Entretien avec Ariane Hayate, Gérante du fonds Tricolore Convictions chez Edmond de Rothschild AM
La hausse des droits de douane ne devrait pas avoir d'impact direct significatif sur les bénéfices des acteurs du luxe

Boursier.com : En Chine, la demande pour les produits de luxe s'érode, est-ce un phénomène passager ?
A.H. : Le marché chinois reste sous pression, en grande partie en raison d'un contexte macroéconomique défavorable. La confiance des consommateurs se stabilise à des niveaux historiquement bas, et 75% du patrimoine des ménages chinois étant lié à un marché immobilier en crise, l'impact psychologique est notable. Par ailleurs, la politique de prospérité commune promue par les autorités depuis quelques années a contribué à une évolution des comportements d'achat, les consommateurs se sont détournés des logos et signes ostentatoires, privilégiant des produits plus discrets. Cela dit, la désirabilité pour les produits de luxe reste bien ancrée chez les consommateurs chinois, je pense donc qu'il s'agit d'un phénomène avant tout conjoncturel. Il faut néanmoins noter qu'aujourd'hui les dépenses discrétionnaires s'orientent beaucoup plus vers le segment de l'expérience comme les voyages, le sport, la gastronomie... qui restera une catégorie concurrente.
Boursier.com : La hausse des tarifs douaniers risque-t-elle d'impacter les acteurs du luxe ?
A.H. : Avec l'essentiel de la production des sociétés de luxe en France, Italie et Suisse pour l'horlogerie, nous sommes effectivement en droit de nous poser la question. La hausse des tarifs ne devrait pas avoir d'impact direct significatif sur les bénéfices des acteurs du luxe compte tenu de leur exposition limitée autour de 20% en moyenne au marché américain, de leurs marges brutes élevées et de leur pricing power qui leur permet d'ajuster les prix si nécessaires, pour compenser ces effets. En revanche, le climat ambiant et la baisse récente de la confiance du consommateur impacte les dépenses au sein du secteur du luxe.
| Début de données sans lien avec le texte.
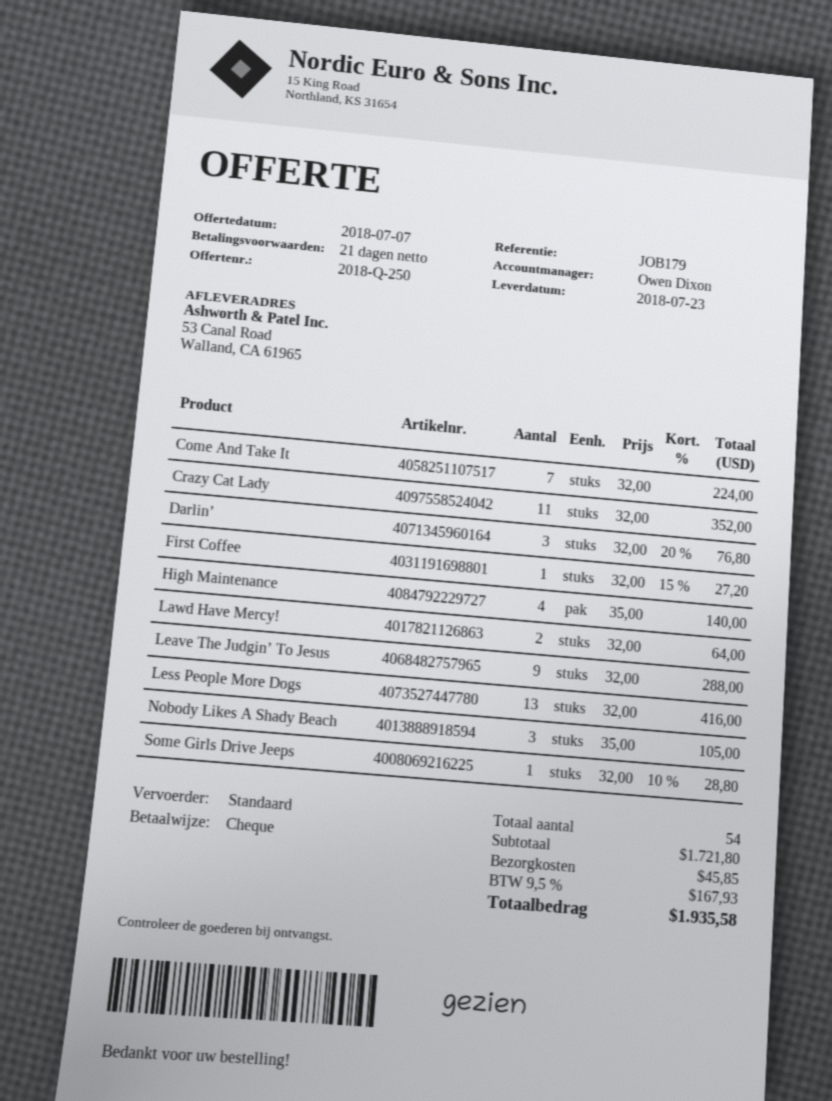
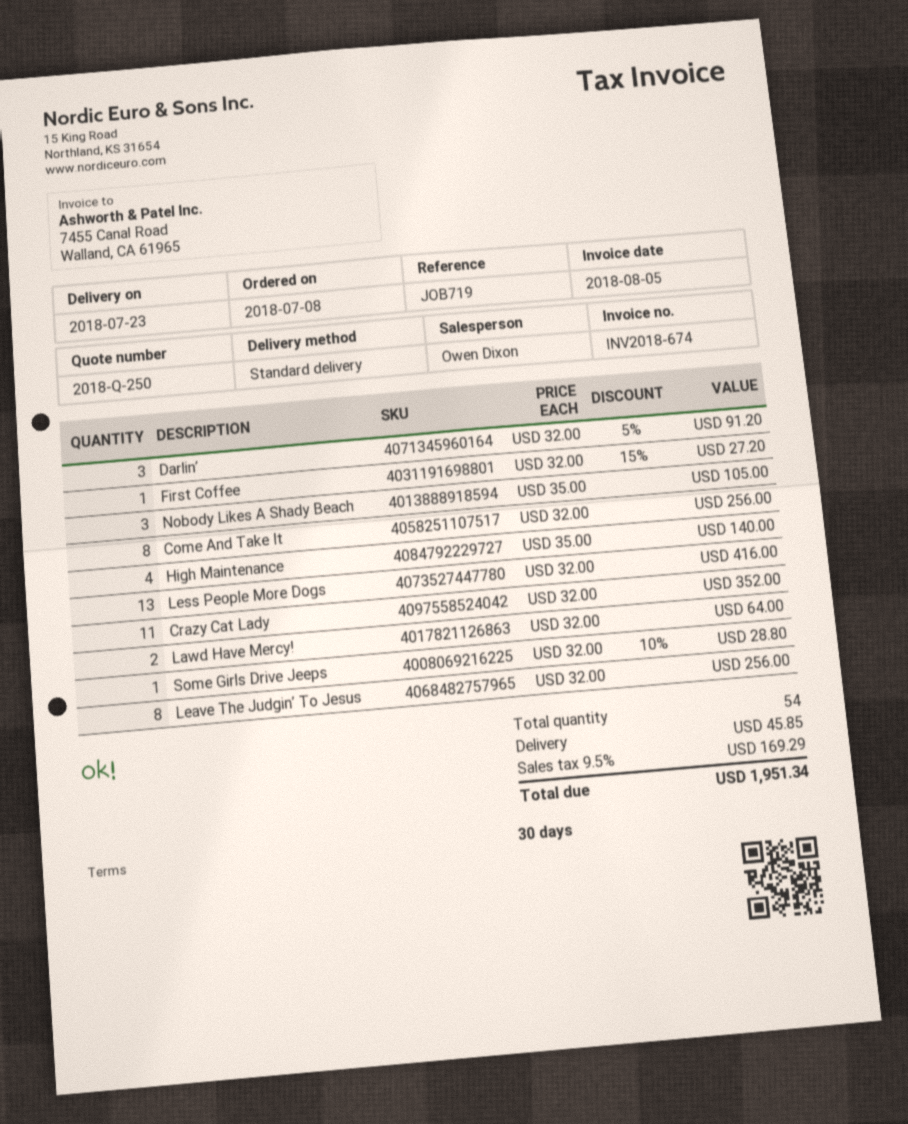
payment terms: 21 days -> 30 days
reference: JOB179 -> JOB719
Come And Take It: 7 x 32.00 = 224.00 -> 8 x 32.00 = 256.00
Darlin’: 3 x 32.00 - 20% = 76.80 -> 3 x 32.00 - 5% = 91.20
Leave The Judgin’ To Jesus: 9 x 32.00 = 288.00 -> 8 x 32.00 = 256.00
tax: 9.5% = 167.93 -> 9.5% = 169.29
total: 1935.58 -> 1951.34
Certaines sociétés comme LVMH, Kering ou Burberry, indiquent déjà une détérioration des dépenses aux Etats-Unis, mais aussi de la part des touristes américains en Europe. L'impact indirect est donc notable.
Boursier.com : Quelles sont les nouvelles tendances chez les jeunes clients ? Certaines marques tirent-elles leur épingle du jeu ?
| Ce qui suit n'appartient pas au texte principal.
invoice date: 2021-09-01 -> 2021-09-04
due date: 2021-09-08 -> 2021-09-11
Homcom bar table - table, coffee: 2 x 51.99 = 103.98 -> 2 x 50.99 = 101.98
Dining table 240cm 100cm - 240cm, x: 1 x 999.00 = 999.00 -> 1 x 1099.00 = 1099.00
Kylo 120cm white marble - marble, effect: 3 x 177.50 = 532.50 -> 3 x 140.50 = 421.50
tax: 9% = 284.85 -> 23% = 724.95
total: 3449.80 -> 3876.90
A.H. : Après une période post-Covid marquée par une forte consommation des produits de luxe et une envolée des prix notamment en maroquinerie, on observe un phénomène de "?trading down?" chez les consommateurs les moins aisés. Ceux-ci se tournent vers des marques plus accessibles comme Coach, Ralph Lauren ou Polène, qui ont le vent en poupe. À noter aussi le succès fulgurant de la marque MiuMiu de Prada Group depuis plus d'un an, une marque qui a beaucoup innové et qui a mené des campagnes très réussies sur les réseaux sociaux. En parallèle, les clients les plus fortunés privilégient toujours des maisons ultra-haut de gamme telles que Brunello Cucinelli, Loro Piana du groupe LVMH ou encore Hermès. Enfin, le segment joaillerie reste particulièrement résilient au sein du secteur du luxe. Des marques comme Cartier et Van Cleef & Arpels du groupe Richemont continuent d'afficher une croissance à deux chiffres. En période d'incertitude, certains consommateurs considèrent la joaillerie comme une forme d'investissement ou de valeur refuge, d'autant que le cours de l'or est à son plus haut.
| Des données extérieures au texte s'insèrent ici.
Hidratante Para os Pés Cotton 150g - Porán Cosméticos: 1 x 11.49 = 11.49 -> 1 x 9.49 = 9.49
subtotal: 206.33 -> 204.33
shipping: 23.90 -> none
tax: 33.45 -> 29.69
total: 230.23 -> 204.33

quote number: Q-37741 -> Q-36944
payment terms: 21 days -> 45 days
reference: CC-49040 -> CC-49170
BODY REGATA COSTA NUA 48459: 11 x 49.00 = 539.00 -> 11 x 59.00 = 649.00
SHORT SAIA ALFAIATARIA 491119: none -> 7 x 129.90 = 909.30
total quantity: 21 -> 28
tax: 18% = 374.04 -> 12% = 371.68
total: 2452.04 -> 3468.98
Bousier.com : Qu'avez-vous fait sur la thématique au sein de vos portefeuilles.
A.H. : Au sein de notre portefeuille Tricolore Convictions, nous restons sous-pondérés au secteur du luxe dont les prochaines publications ne devraient pas encore montrer de signes encourageants. Au sein des titres français, nous avons allégé nos titres LVMH sur les derniers trimestres, sommes absent de Kering, dont la principale marque Gucci ne donne pas encore de signe de redressement et restons exposés à Hermès qui devrait encore publier des croissances organiques proches de 10% alors que le secteur dans son ensemble devrait au mieux rester stable cette année. Sur nos portefeuilles européens, au sein du luxe, nous privilégions des titres comme Richemont ou encore Ferrari.